His switch to political journalism was directly caused by what he later
described as ''Iran's tragedy under the mullahs.''
At one point Nimrooz had over 100,000 readers in more than 50 countries, and
was regarded as a forum in which diverse Iranian views could be expressed.
Many of Isfahani articles found a much wider readership inside Iran,
distributed in ''samizdat'' form (a Soviet-era hand-to-hand practice used to
evade censorship). The weekly attracted even more readers when it went online
in 2006.
According to those who knew him Isfahani was a deeply sympathetic man, always
calm and polite. He was honored in France and received the Humanitarian
Action Prize at a special ceremony in the French Senate.

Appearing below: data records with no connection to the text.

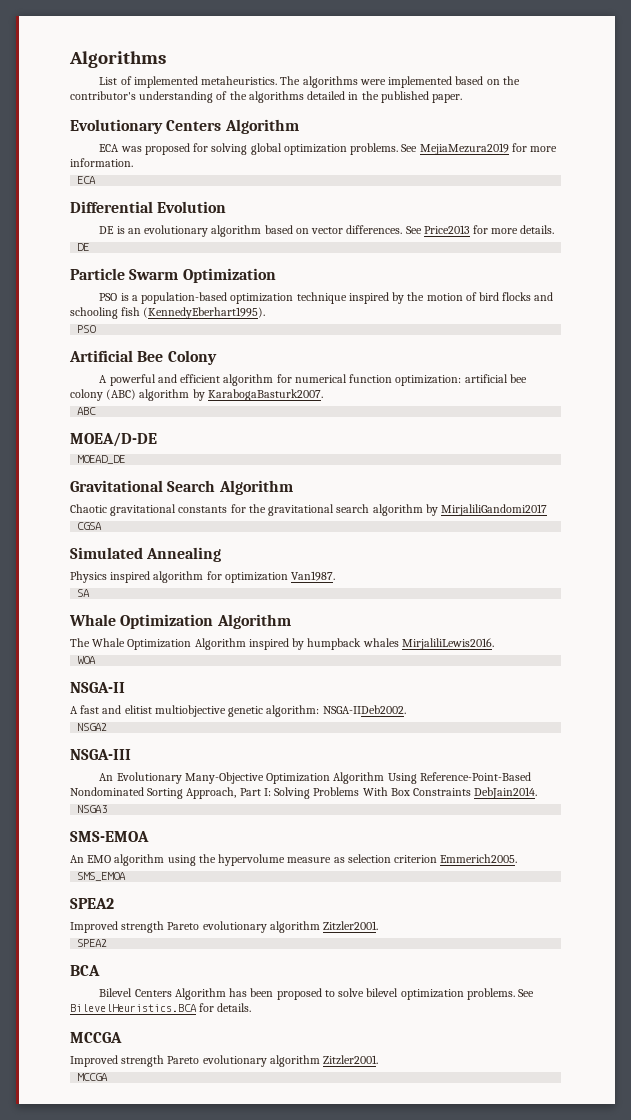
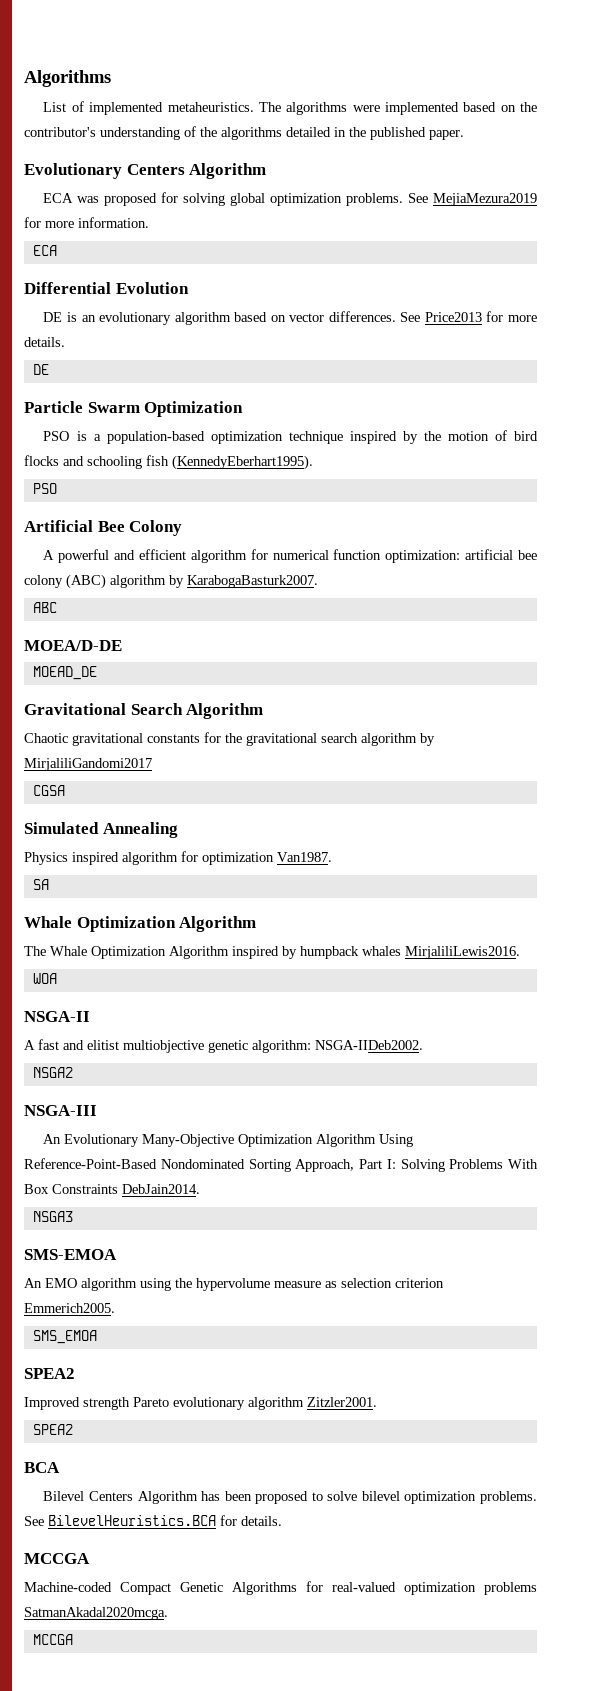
[70,1055,379,1067] Improved strength Pareto evolutionary algorithm Zitzler2001. -> [24,1581,537,1595] [24,1607,168,1620] Machine-coded Compact Genetic Algorithms for real-valued optimization problems SatmanAkadal2020mcga.

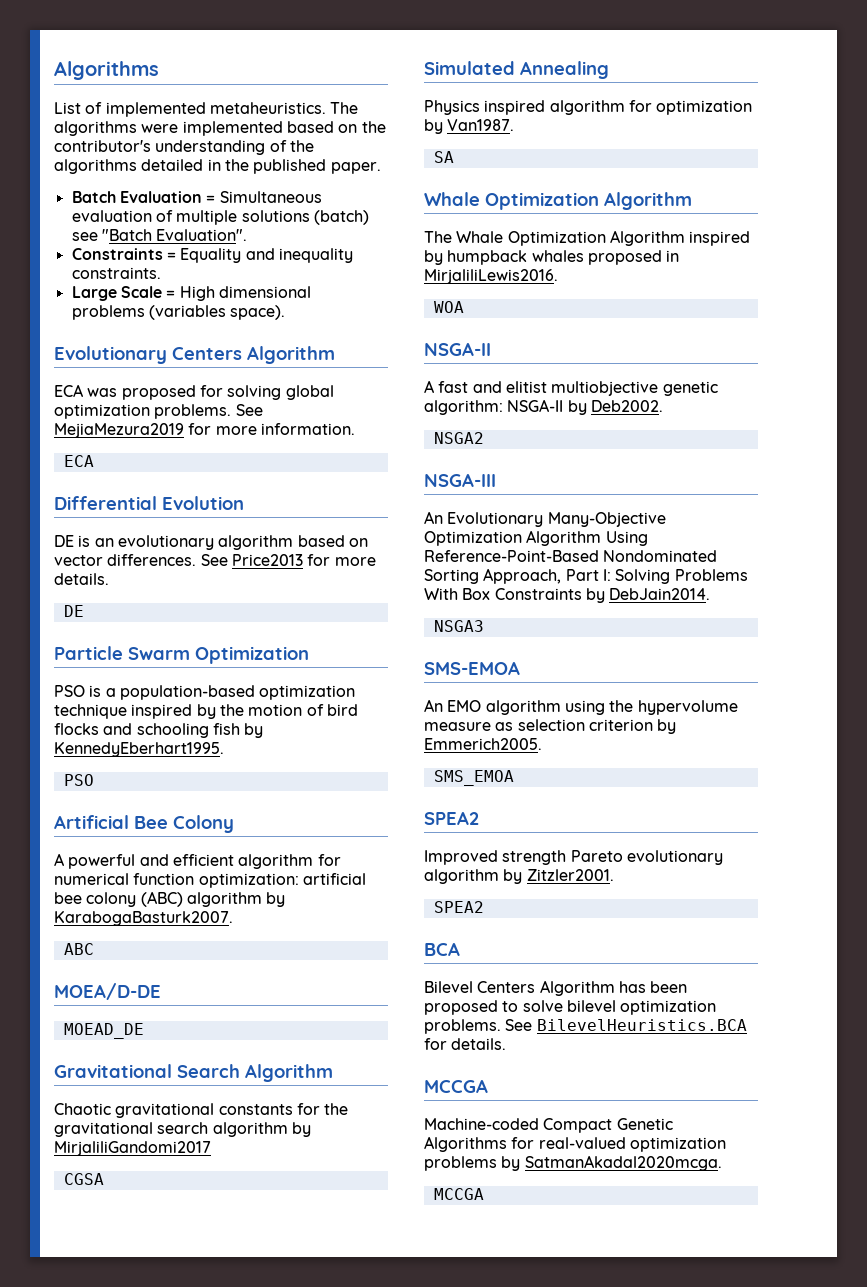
(464, 135) none -> [71,191,322,203] [71,210,369,225] [71,229,248,241] [71,248,353,263] [71,267,161,279] [71,286,311,301] [71,305,286,320] // Batch Evaluation = Simultaneous evaluation of multiple solutions (batch) see "Batch Evaluation". // Constraints = Equality and inequality constraints. // Large Scale = High dimensional problems (variables space).
[172,455,313,470] (KennedyEberhart1995). -> [244,723,264,738] [54,742,224,757] by KennedyEberhart1995.
(274, 858) none -> [424,119,443,134] by
(401, 951) none -> [587,250,680,265] proposed in
[315,1040,423,1050] NSGA-IIDeb2002. -> [507,399,663,415] NSGA-II by Deb2002.
(118, 1189) none -> [585,588,605,603] by
(444, 1283) none -> [657,719,677,734] by
(304, 1403) none -> [503,869,523,884] by
(537, 1588) none -> [501,1156,521,1171] by

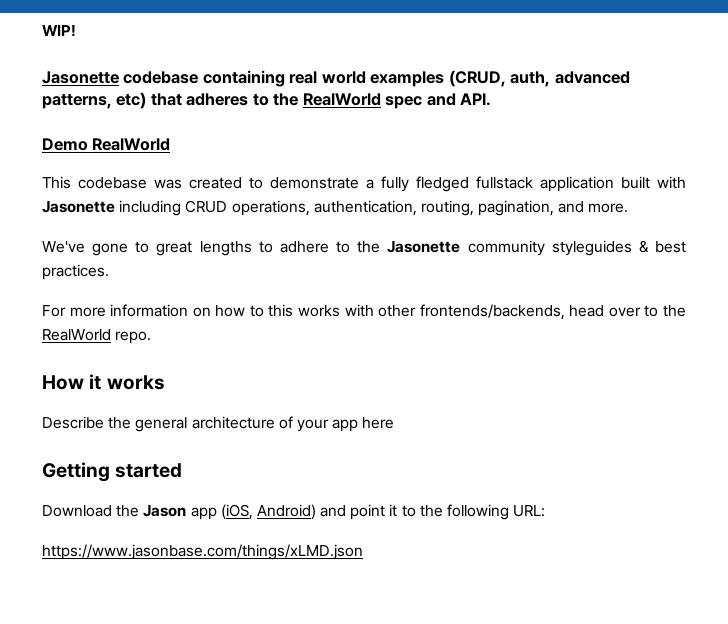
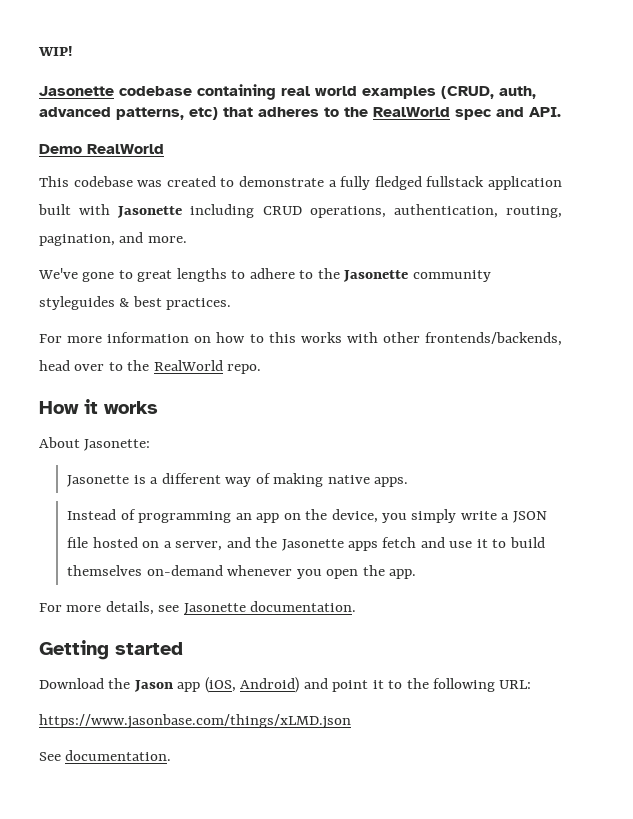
[42,416,395,432] Describe the general architecture of your app here -> [39,437,151,451] [67,473,408,487] [67,509,547,523] [67,537,545,551] [67,565,417,579] [39,601,357,615] About Jasonette: // Jasonette is a different way of making native apps. // Instead of programming an app on the device, you simply write a JSON file hosted on a server, and the Jasonette apps fetch and use it to build themselves on-demand whenever you open the app. // For more details, see Jasonette documentation.
(363, 552) none -> [39,750,172,761] // See documentation.

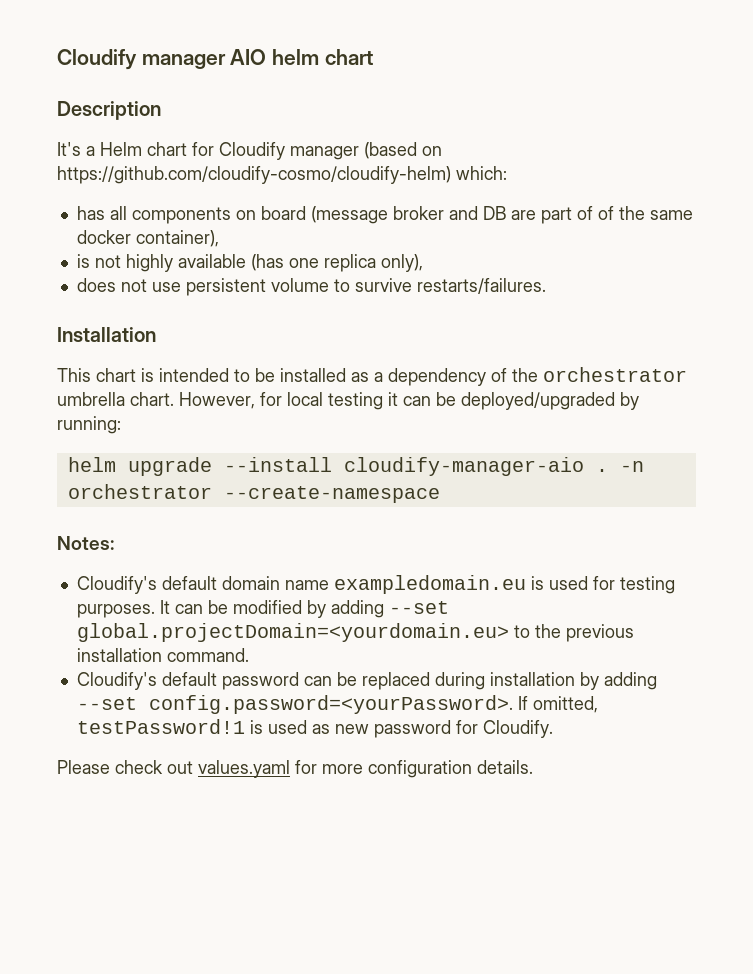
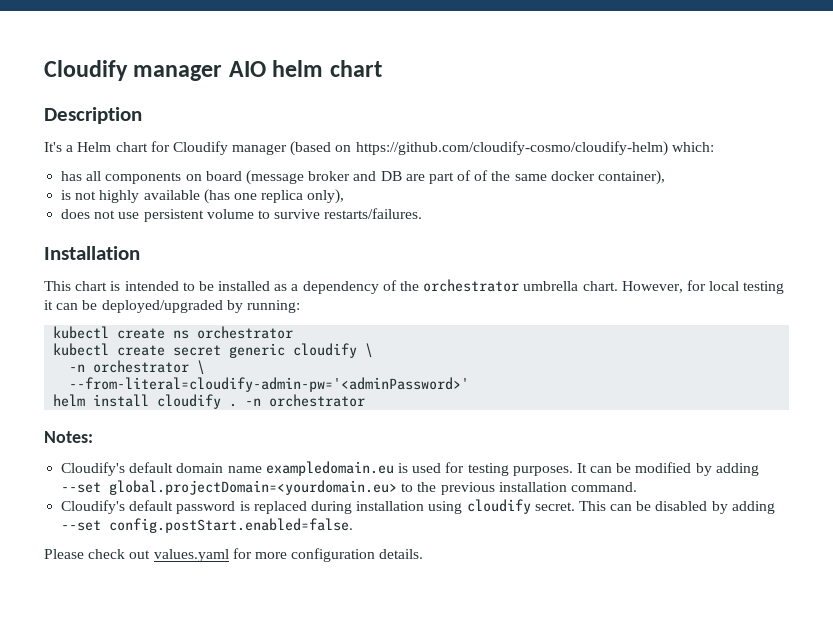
[67,457,584,476] helm upgrade --install cloudify-manager-aio -> [53,326,294,339] [53,343,374,358] [69,360,206,375] [69,377,470,392] [53,394,222,409] kubectl create ns orchestrator // kubectl create secret generic cloudify \ // -n orchestrator \ // --from-literal=cloudify-admin-pw='<adminPassword>' // helm install cloudify
[223,486,440,503] --create-namespace -> (366, 400) none
[303,672,357,686] can be -> [239,501,250,511] is
[579,672,657,690] [76,695,598,714] [76,719,553,738] by adding --set config.password=<yourPassword>. If omitted, testPassword!1 is used as new password for Cloudify. -> [428,499,775,514] [61,518,354,533] using cloudify secret. This can be disabled by adding --set config.postStart.enabled=false.

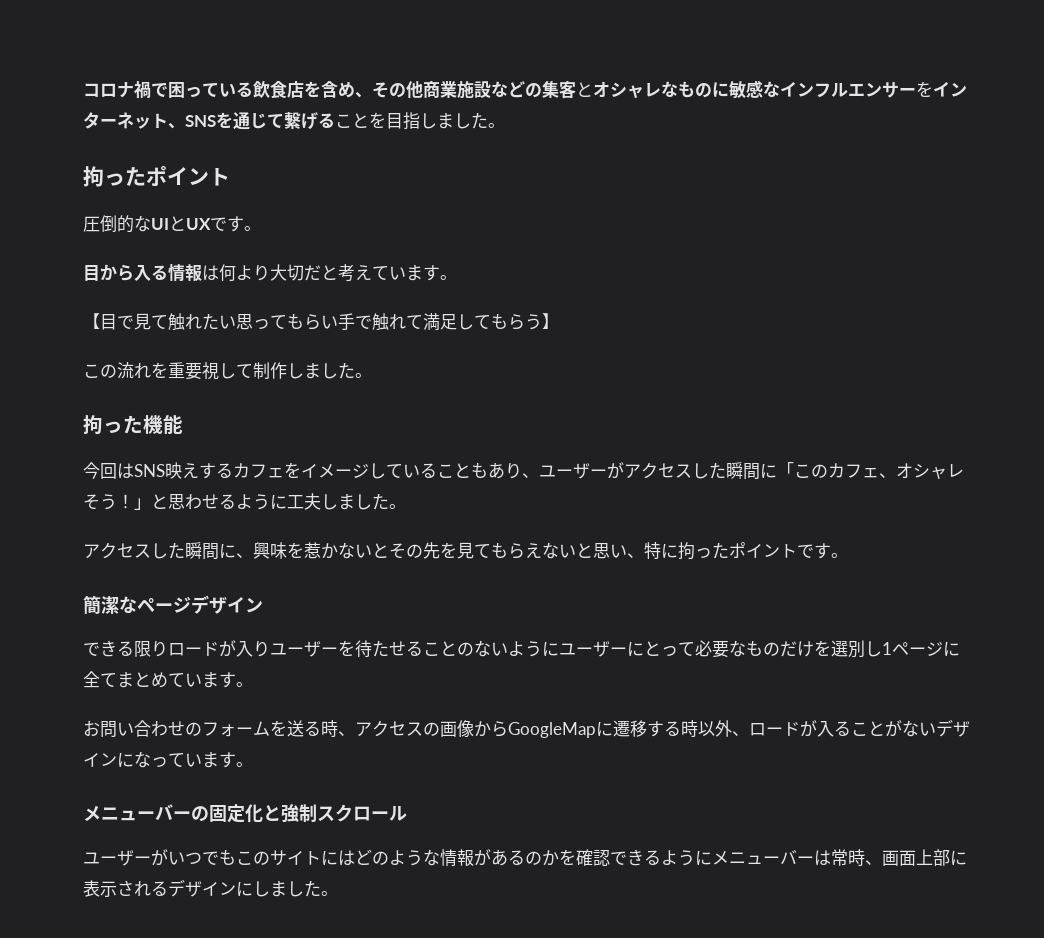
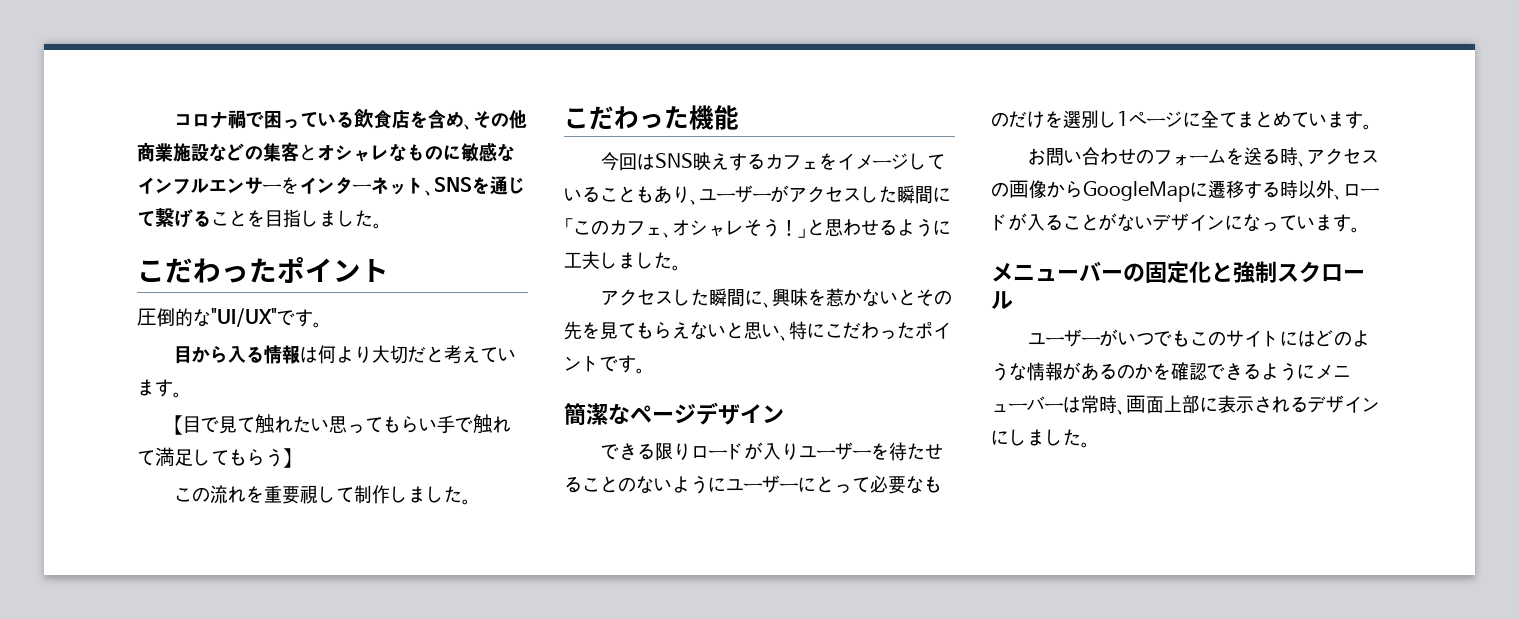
[83,166,104,187] 拘 -> [137,258,221,283] こだわ
[151,216,211,231] UIとUX -> [211,308,277,327] "UI/UX"
[83,415,103,435] 拘 -> [564,106,639,130] こだわ
[678,542,695,560] 拘 -> [825,322,879,339] こだわ

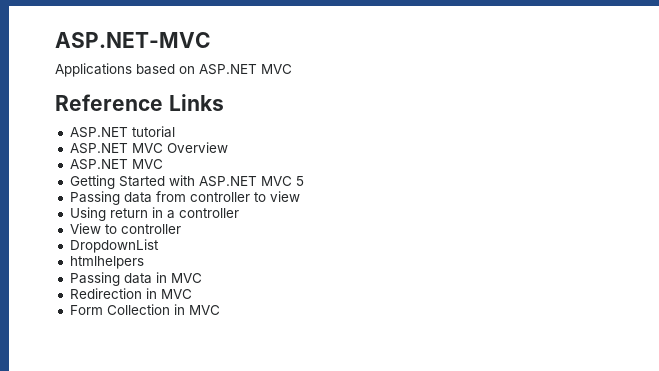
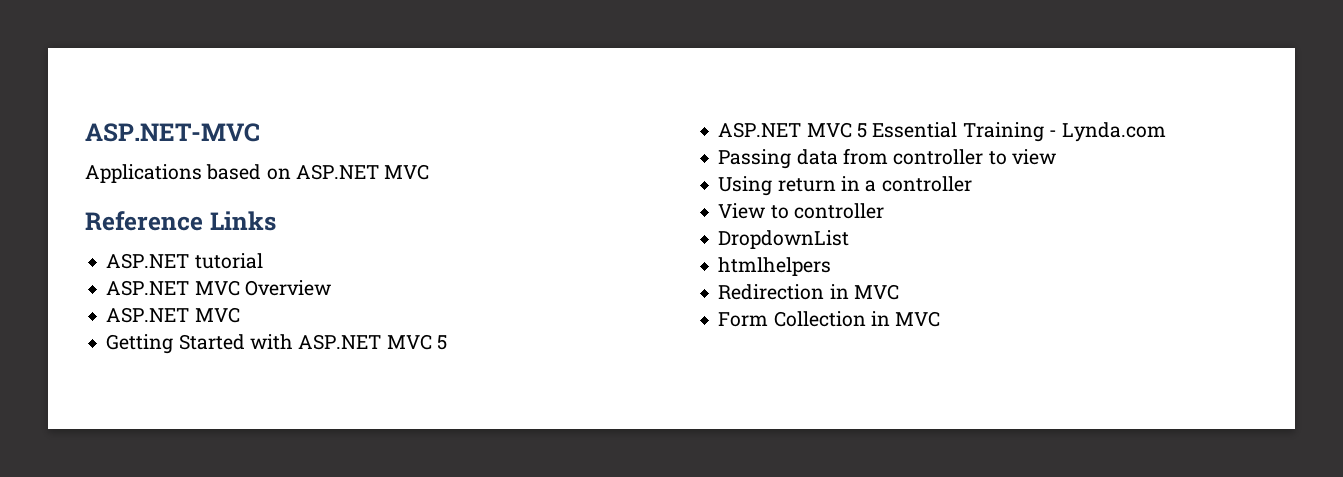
(304, 181) none -> [718,122,1167,142] // ASP.NET MVC 5 Essential Training - Lynda.com
[69,272,202,286] // Passing data in MVC -> (832, 266) none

At the ceremony in London, Siavash Avesta, a TV talk-show host in Paris,
spoke of Isfahani's ''deep love of Iran and attachment to human values.''
Hadi Khorsandi, one of Iran's most popular poets, lamented the fact that so
many talented Iranians had to leave their homeland, producing the biggest
''brain drain'' in human history, according to a World Bank report. Ali-Reza
Nurizadeh, a poet and popular TV talk-show host, spoke of his years of
contributions to Nimrooz. Massoud Behnoud of the Persian service of the BBC
who had contributed to Nimrooz for years before fleeing Iran spoke of his
admiration for Isfahani's readiness to let diverse views be freely expressed
in his weekly. Reza Qassemi, president of the Iranian Centre in London,
recalled Isfahani's contribution to networks helping Iranians fleeing from
the Khomeinist terror.
I spoke at the ceremony of ''the long history of Iranian press in exile''
dating back to the 19th century and expressed solidarity with ''our
journalist colleagues suffering under an oppressive regime in Iran.''
Amir Taheri was born in Ahvaz, southwest Iran, and educated
in Tehran, London and Paris. He was Executive Editor-in-Chief of the daily
Kayhan in Iran (1972-79). In 1980-84, he was Middle East Editor for the
Sunday Times. In 1984-92, he served as member of the Executive Board of the
International Press Institute (IPI). Between 1980 and 2004, he was a
contributor to the International Herald Tribune. He has written for the Wall
Street Journal, the New York Post, the New York Times, the London Times, the
French magazine Politique Internationale, and the German weekly Focus.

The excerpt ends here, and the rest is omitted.